▶ **DATASET EXTRACT**
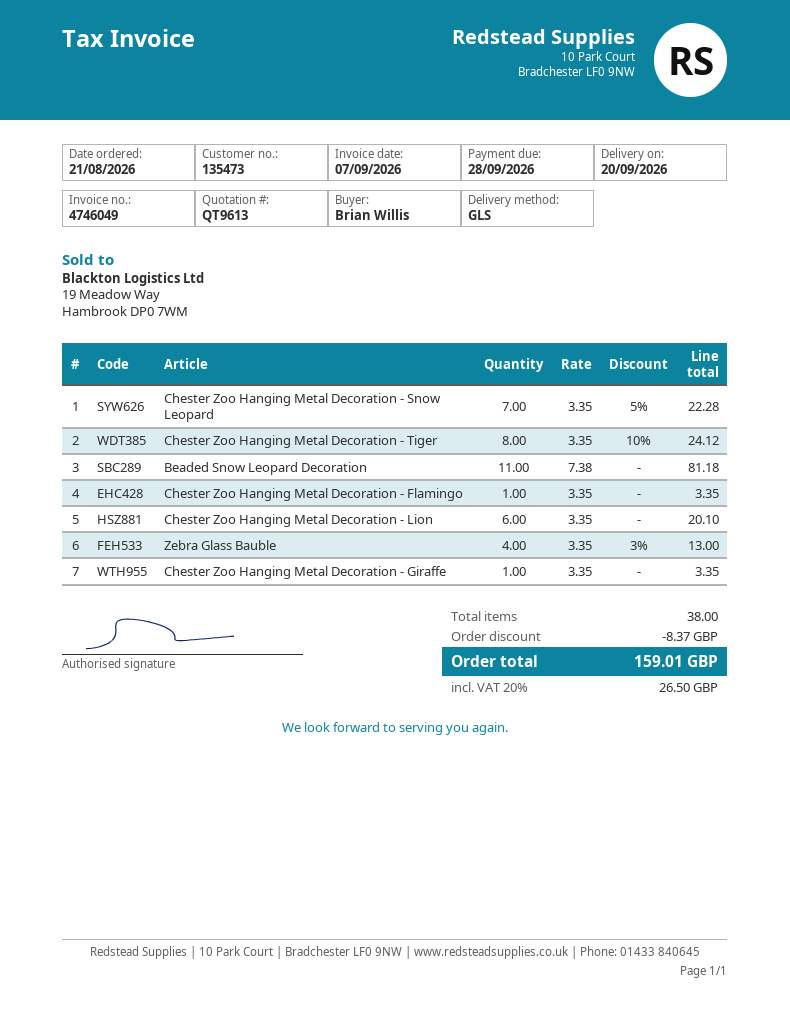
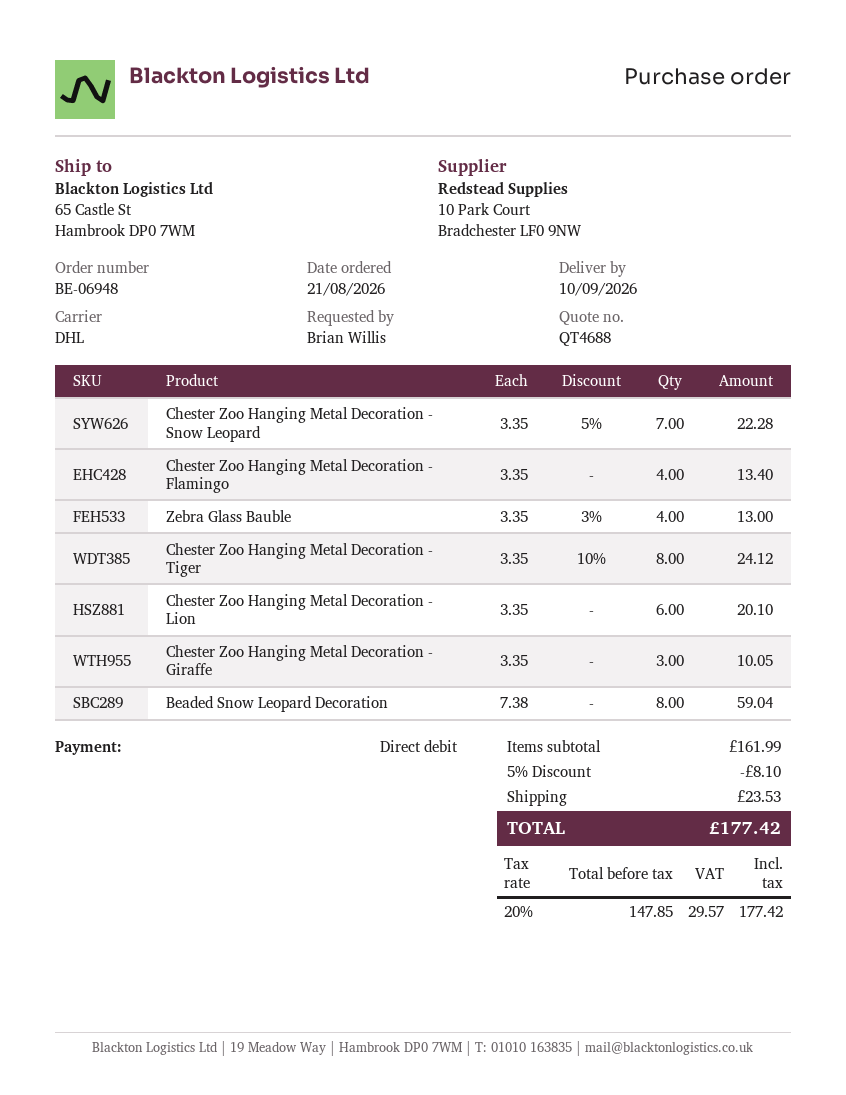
quote number: QT9613 -> QT4688
delivery date: 2026-09-20 -> 2026-09-10
shipping method: GLS -> DHL
Beaded Snow Leopard Decoration: 11 x 7.38 = 81.18 -> 8 x 7.38 = 59.04
Chester Zoo Hanging Metal Decoration - Flamingo: 1 x 3.35 = 3.35 -> 4 x 3.35 = 13.40
Chester Zoo Hanging Metal Decoration - Giraffe: 1 x 3.35 = 3.35 -> 3 x 3.35 = 10.05
discount: 8.37 -> 8.10
shipping: none -> 23.53
tax: 20% = 26.50 -> 20% = 29.57
total: 159.01 -> 177.42

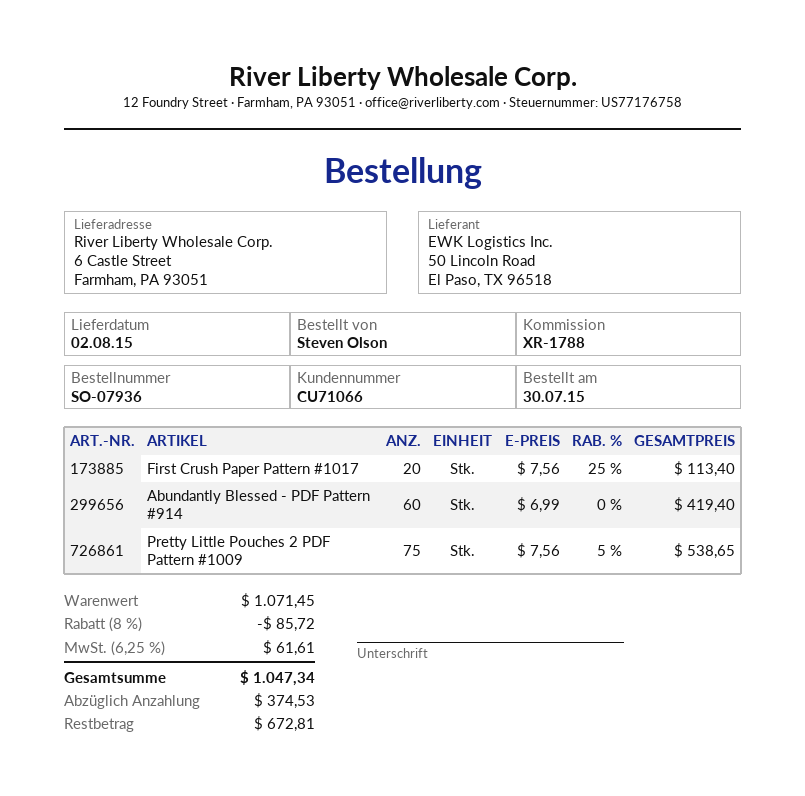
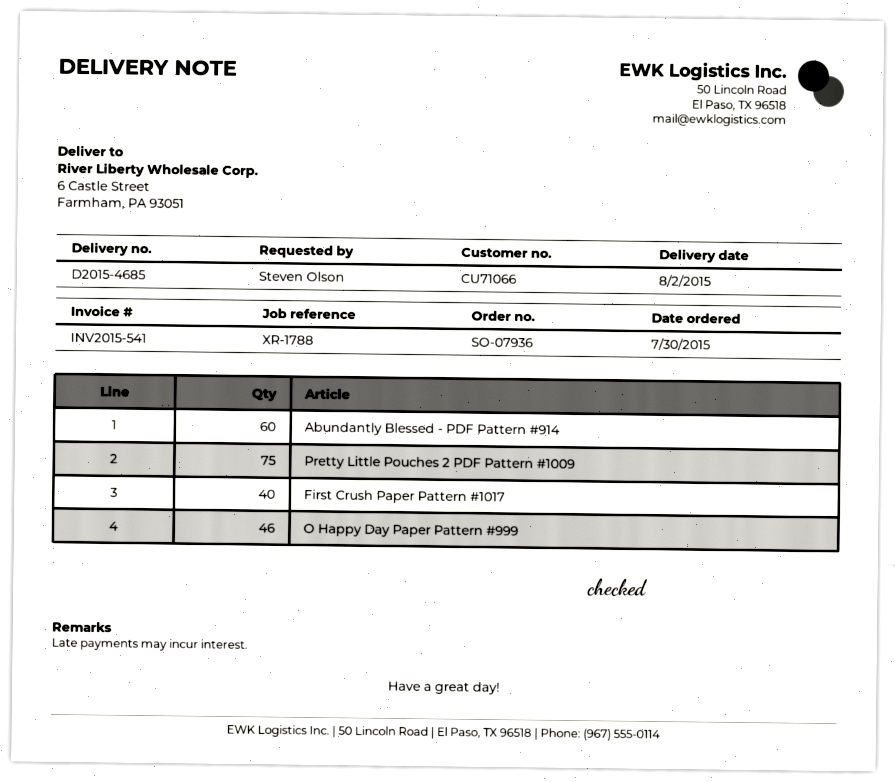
First Crush Paper Pattern #1017: 20 -> 40
O Happy Day Paper Pattern #999: none -> 46

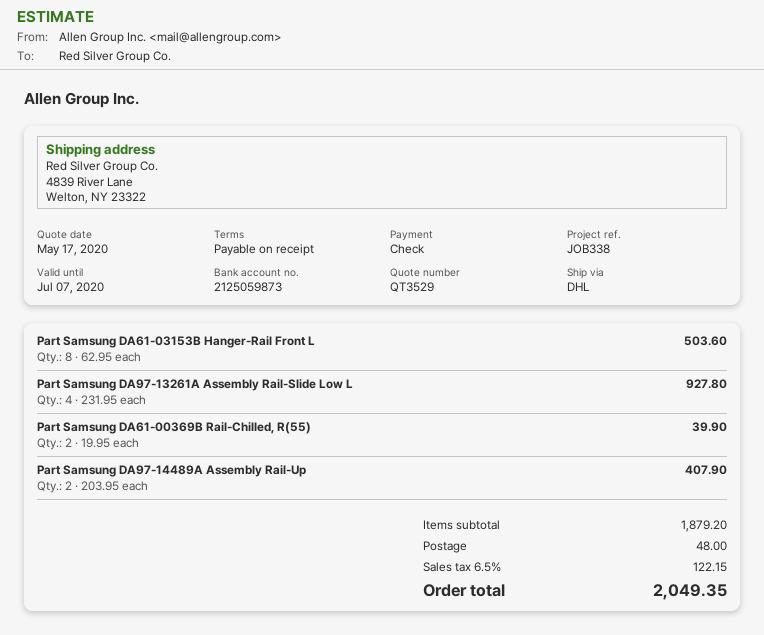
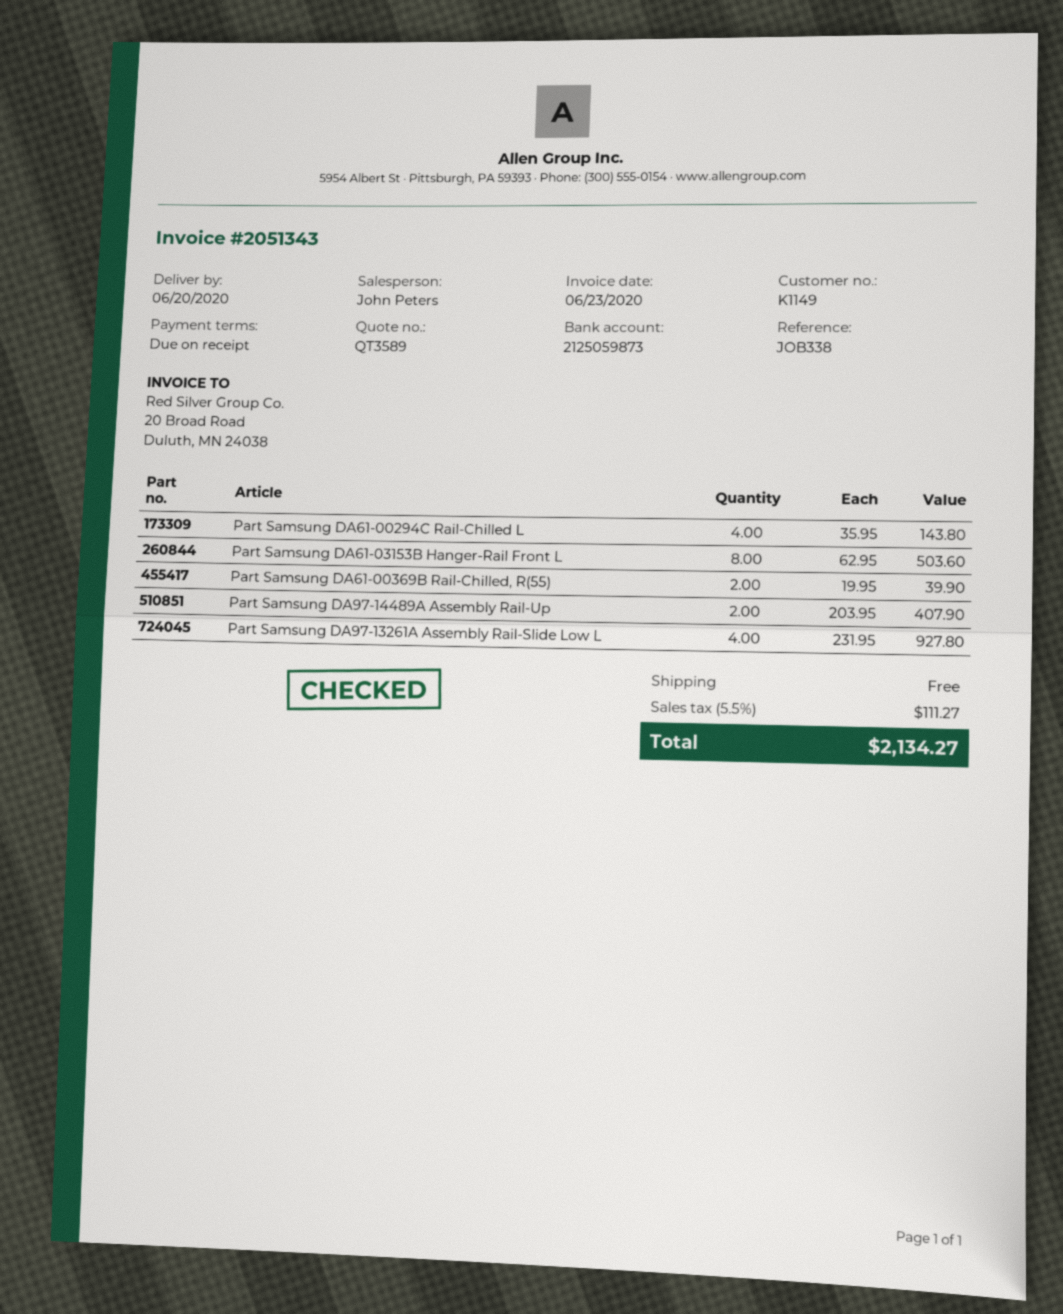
quote number: QT3529 -> QT3589
Part Samsung DA61-00294C Rail-Chilled L: none -> 4 x 35.95 = 143.80
shipping: 48.00 -> 0.00
tax: 6.5% = 122.15 -> 5.5% = 111.27
total: 2049.35 -> 2134.27

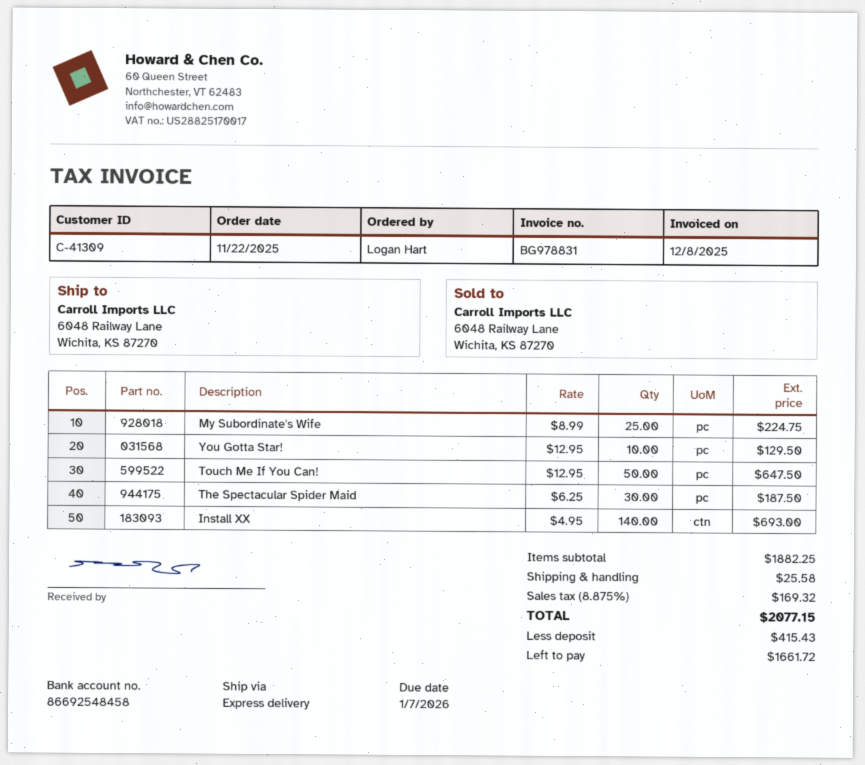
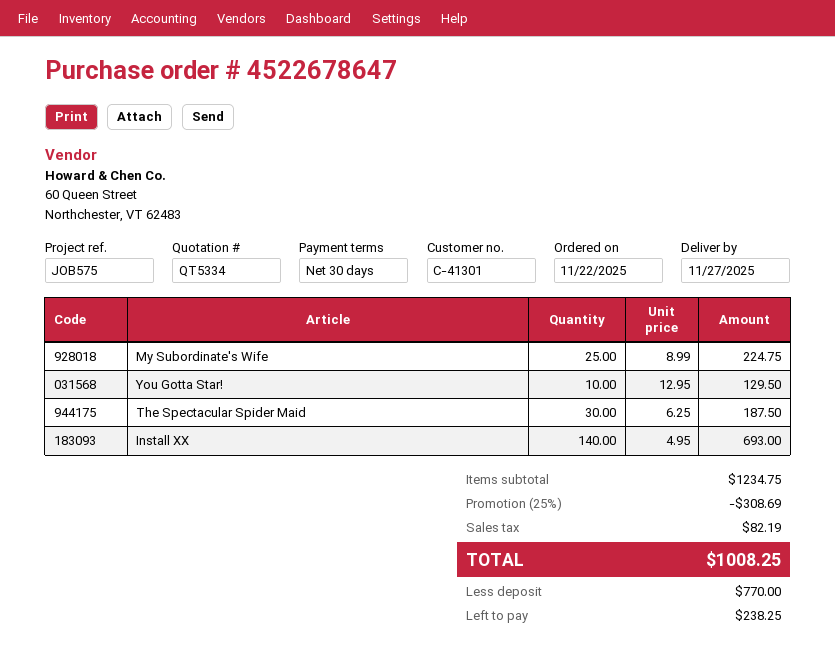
customer number: C-41309 -> C-41301
Touch Me If You Can!: 50 x 12.95 = 647.50 -> none
subtotal: 1882.25 -> 1234.75
discount: none -> 25% = 308.69
shipping: 25.58 -> none
tax: 169.32 -> 82.19
total: 2077.15 -> 1008.25
deposit: 415.43 -> 770.00
balance: 1661.72 -> 238.25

▶ **PROBLEM TO WORK ON**
Exact copy, pictures excluded: print only the lines from the line containing "tax: 20% = 26.50 -> 20% = 29.57" through the end of the records.

▶ **RESULT FOR THIS TASK**
tax: 20% = 26.50 -> 20% = 29.57
total: 159.01 -> 177.42

First Crush Paper Pattern #1017: 20 -> 40
O Happy Day Paper Pattern #999: none -> 46

quote number: QT3529 -> QT3589
Part Samsung DA61-00294C Rail-Chilled L: none -> 4 x 35.95 = 143.80
shipping: 48.00 -> 0.00
tax: 6.5% = 122.15 -> 5.5% = 111.27
total: 2049.35 -> 2134.27

customer number: C-41309 -> C-41301
Touch Me If You Can!: 50 x 12.95 = 647.50 -> none
subtotal: 1882.25 -> 1234.75
discount: none -> 25% = 308.69
shipping: 25.58 -> none
tax: 169.32 -> 82.19
total: 2077.15 -> 1008.25
deposit: 415.43 -> 770.00
balance: 1661.72 -> 238.25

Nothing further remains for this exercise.